■ Work item ■
Copy exactly the line containing "- 为夯实基层治理根基，多管" and each line after it to the end of the listing, and output nothing else.

[[ Extracted information open ]]

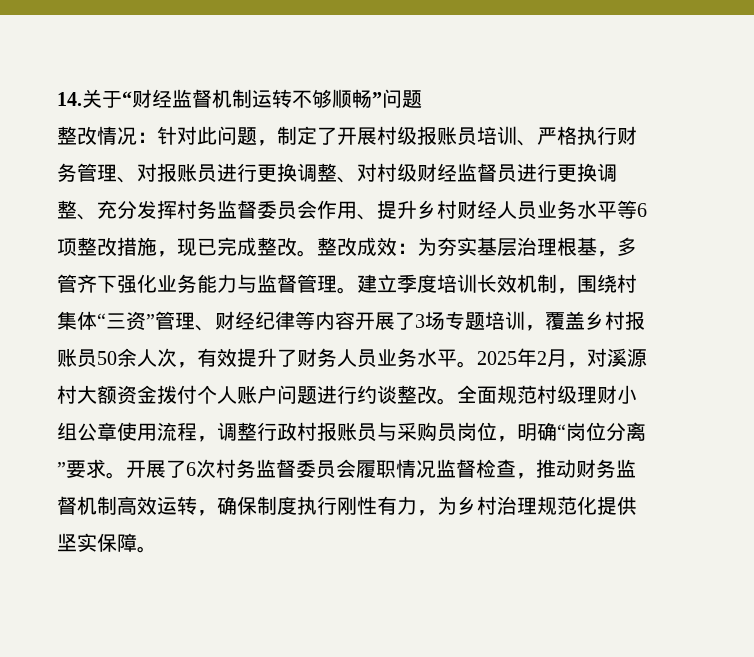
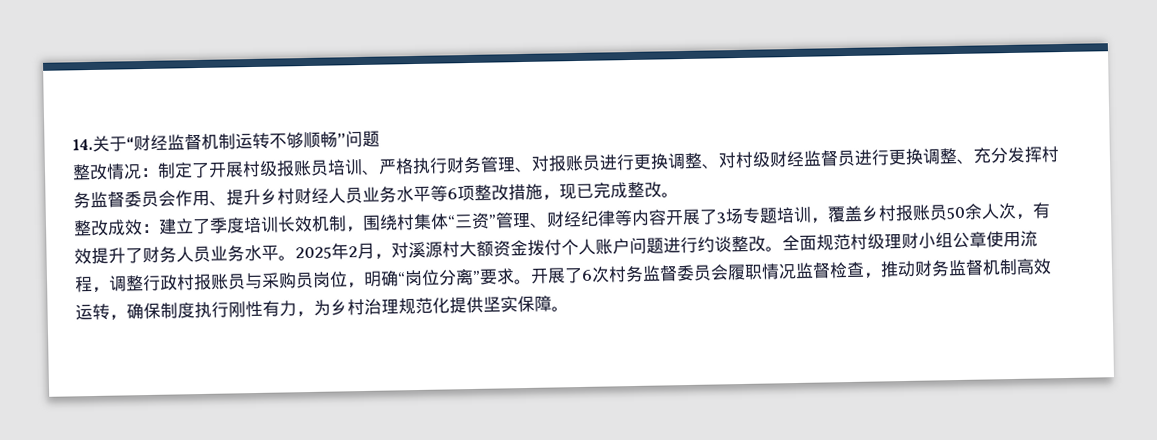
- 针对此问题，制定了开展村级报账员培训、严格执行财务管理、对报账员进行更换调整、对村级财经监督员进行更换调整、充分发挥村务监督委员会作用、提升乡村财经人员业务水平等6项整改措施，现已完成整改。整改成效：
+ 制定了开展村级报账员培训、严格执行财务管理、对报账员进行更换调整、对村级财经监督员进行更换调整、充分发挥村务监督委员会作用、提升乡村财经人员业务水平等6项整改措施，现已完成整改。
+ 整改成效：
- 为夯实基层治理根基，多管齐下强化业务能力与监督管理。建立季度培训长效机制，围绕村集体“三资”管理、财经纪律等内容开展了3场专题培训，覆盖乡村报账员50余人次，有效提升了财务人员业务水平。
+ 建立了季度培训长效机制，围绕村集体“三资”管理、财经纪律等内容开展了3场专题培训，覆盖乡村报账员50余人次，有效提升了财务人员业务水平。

[[ Extracted information closed ]]

■ Result ■
- 为夯实基层治理根基，多管齐下强化业务能力与监督管理。建立季度培训长效机制，围绕村集体“三资”管理、财经纪律等内容开展了3场专题培训，覆盖乡村报账员50余人次，有效提升了财务人员业务水平。
+ 建立了季度培训长效机制，围绕村集体“三资”管理、财经纪律等内容开展了3场专题培训，覆盖乡村报账员50余人次，有效提升了财务人员业务水平。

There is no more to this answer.